Works that Picasso kept alongside
him throughout his entire life and by which he was inspired in
different ways as time passed will be the center of an
exhibition from November 10 until May 6 at Genoa's Palazzo
Ducale.
The show is the latest in a long string of ones marking the
centenary of the Spanish genius's trip to Italy.
There will be over 50 works from the Picasso Museum in Paris,
from which the artist did not part up until his death.
Entitled 'Picasso: Masterpieces from the Paris Picasso
Museum', the exhibition is promoted by the Palazzo Ducale
Fondazione per la Cultura, the municipality of Genoa and the
Liguria regional government.
It was organized by Mondomostre Skra and the Paris Picasso
Museum and is part of the broader 'Picasso-Mediterranee' project
started this year by the Paris museum that will run through 2019
and in which over 60 institutions are involved through shows on
the "stubbornly Mediterranean" work of the artist.
Curated by Coline Zellal, the Genoa event will use famous
masterpieces and numerous photos to lead exhibition-goers along
the artistic path taken by the Catalan genius, documenting the
various periods of his career and styles he embraced and
reinvented from the early twentieth century through the 1970s.
At the same time, it will showcase the works he held most
dear and the locations that inspired him.

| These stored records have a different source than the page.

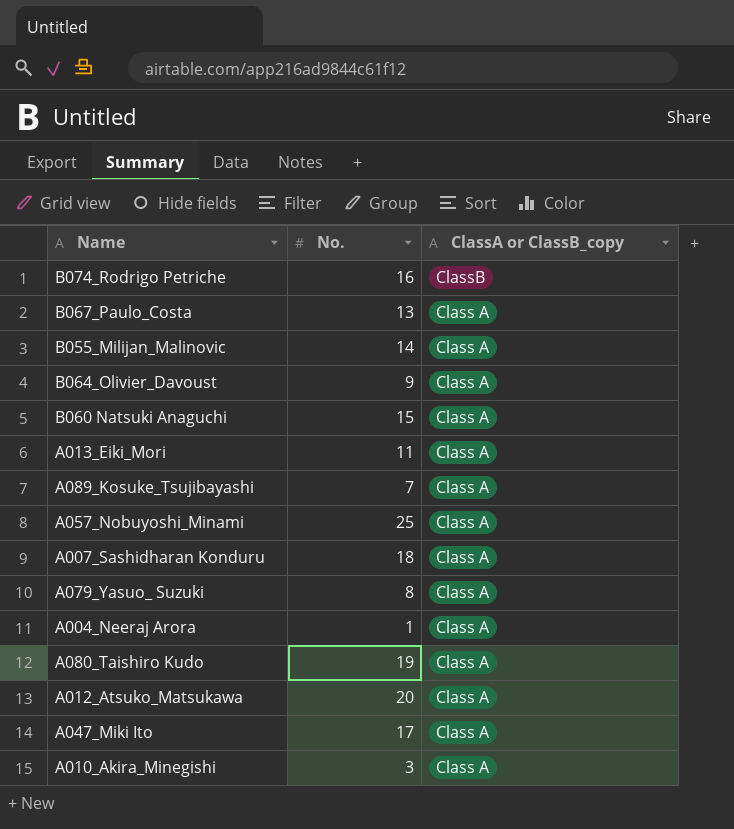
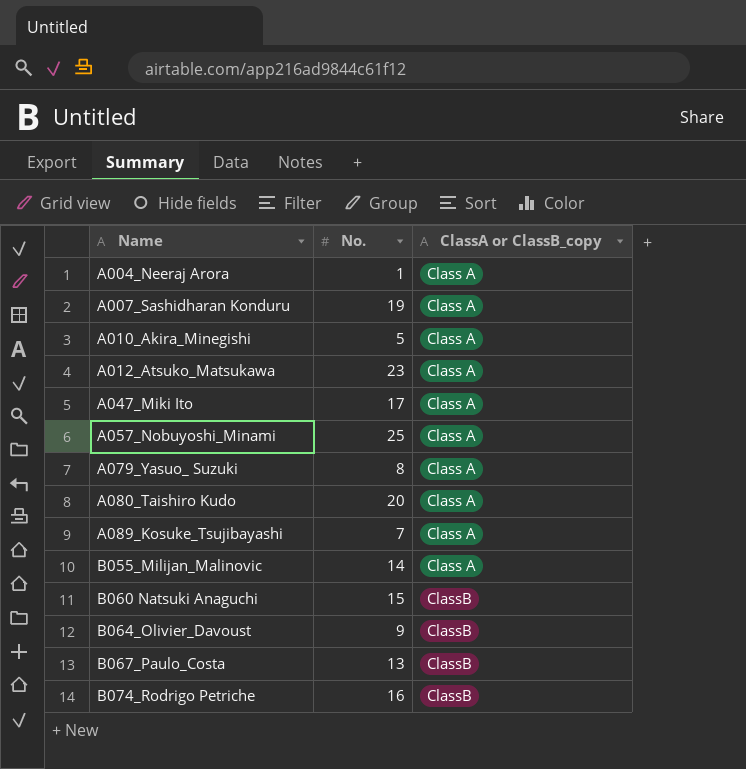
row order: ClassA or ClassB_copy descending -> Name ascending
row A013_Eiki_Mori: 11 | Class A -> none
A007_Sashidharan Konduru | No.: 18 -> 19
A010_Akira_Minegishi | No.: 3 -> 5
A012_Atsuko_Matsukawa | No.: 20 -> 23
A080_Taishiro Kudo | No.: 19 -> 20
B060 Natsuki Anaguchi | ClassA or ClassB_copy: Class A -> ClassB
B064_Olivier_Davoust | ClassA or ClassB_copy: Class A -> ClassB
B067_Paulo_Costa | ClassA or ClassB_copy: Class A -> ClassB

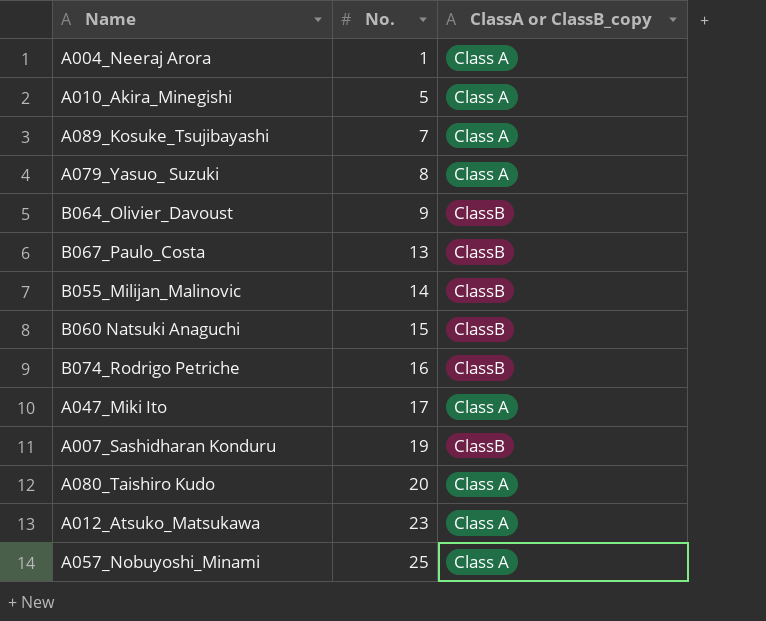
row order: Name ascending -> No. ascending
B055_Milijan_Malinovic | ClassA or ClassB_copy: Class A -> ClassB
A007_Sashidharan Konduru | ClassA or ClassB_copy: Class A -> ClassB

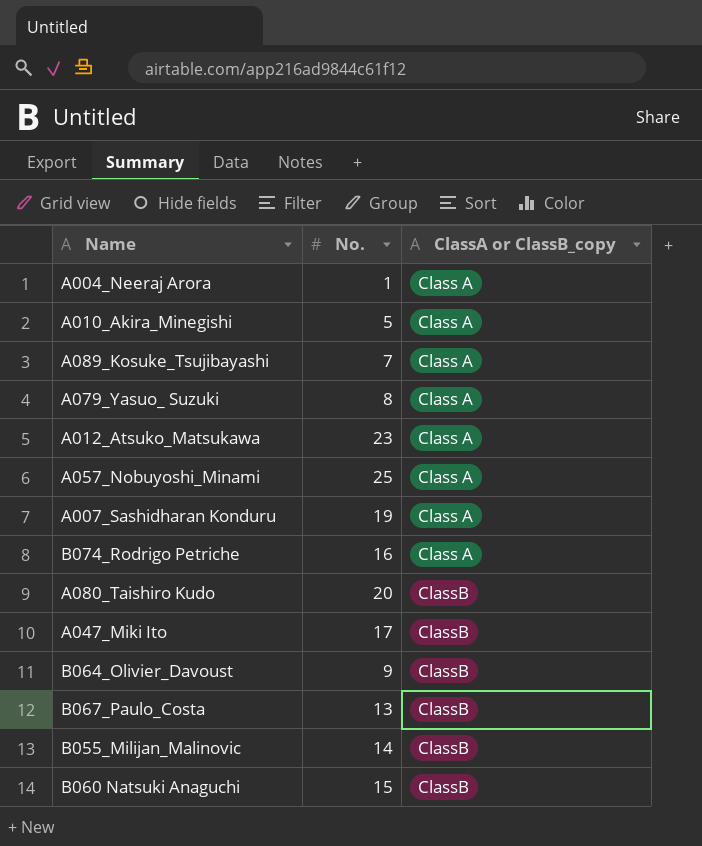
row order: No. ascending -> ClassA or ClassB_copy ascending
A007_Sashidharan Konduru | ClassA or ClassB_copy: ClassB -> Class A
B074_Rodrigo Petriche | ClassA or ClassB_copy: ClassB -> Class A
A080_Taishiro Kudo | ClassA or ClassB_copy: Class A -> ClassB
A047_Miki Ito | ClassA or ClassB_copy: Class A -> ClassB

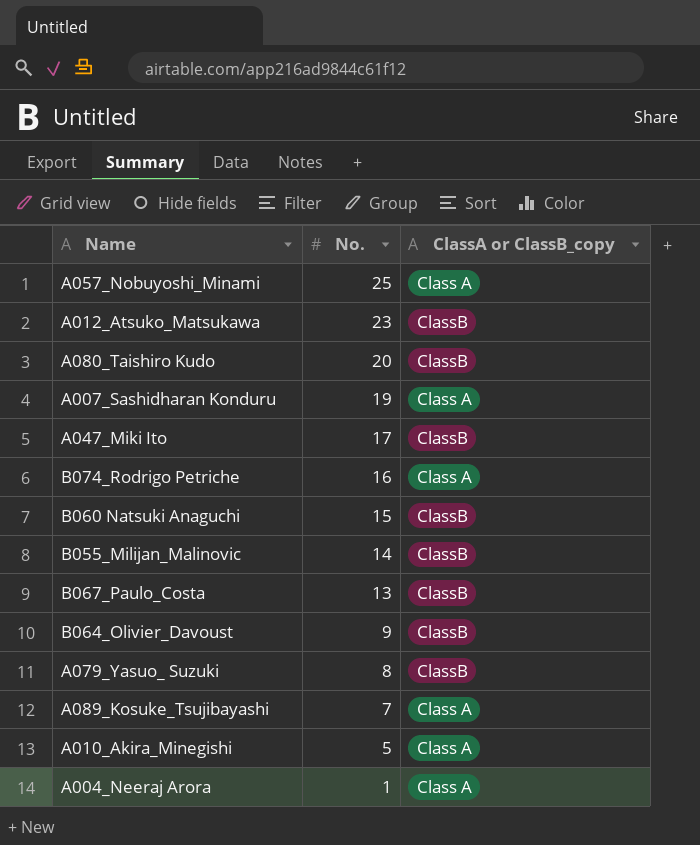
row order: ClassA or ClassB_copy ascending -> No. descending
A012_Atsuko_Matsukawa | ClassA or ClassB_copy: Class A -> ClassB
A079_Yasuo_ Suzuki | ClassA or ClassB_copy: Class A -> ClassB

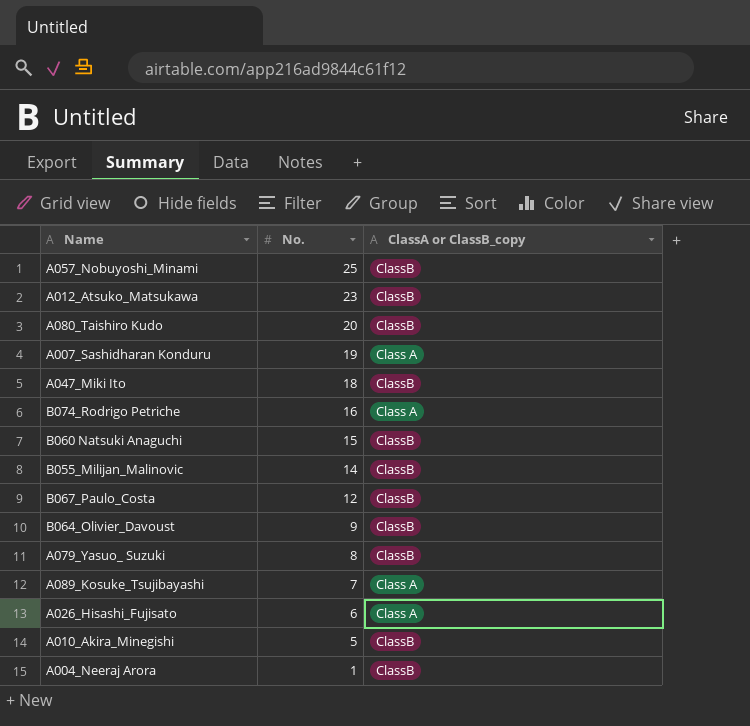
A057_Nobuyoshi_Minami | ClassA or ClassB_copy: Class A -> ClassB
A047_Miki Ito | No.: 17 -> 18
B067_Paulo_Costa | No.: 13 -> 12
row A026_Hisashi_Fujisato: none -> 6 | Class A
A010_Akira_Minegishi | ClassA or ClassB_copy: Class A -> ClassB
A004_Neeraj Arora | ClassA or ClassB_copy: Class A -> ClassB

From preparatory sketches for 'Demoiselles d'Avignon' until
the works of his final period, the exhibition will cover over
half a century of experimentation, bearing witness to the
extraordinary variety characterizing Picasso's paintings, in
which his private life (relationships, love, homes) always
played a major role.
Thus, the rare photographs from the Bateau-Lavoir atelier
show Picasso's social life in Montmartere and not only the
sketches for 'Demoiselles d'Avignon'.
In Rue des Grands-Augustins, the painter lived with Dora Maar
and there are dozens of portraits of the woman plastering the
walls of the atelier, while in the 'La Californie' villa in
Cannes, the photos of his children Claude and Paloma closely
echo the portraits he painted of them in the same period. In
Mougins, the painter posed alongside his works inside his home
and garden.
The ten sections of works showcased at Palazzo Ducale
decorated the walls of his homes and ateliers, were taken with
him when he moved and constitute a true laboratory of shapes.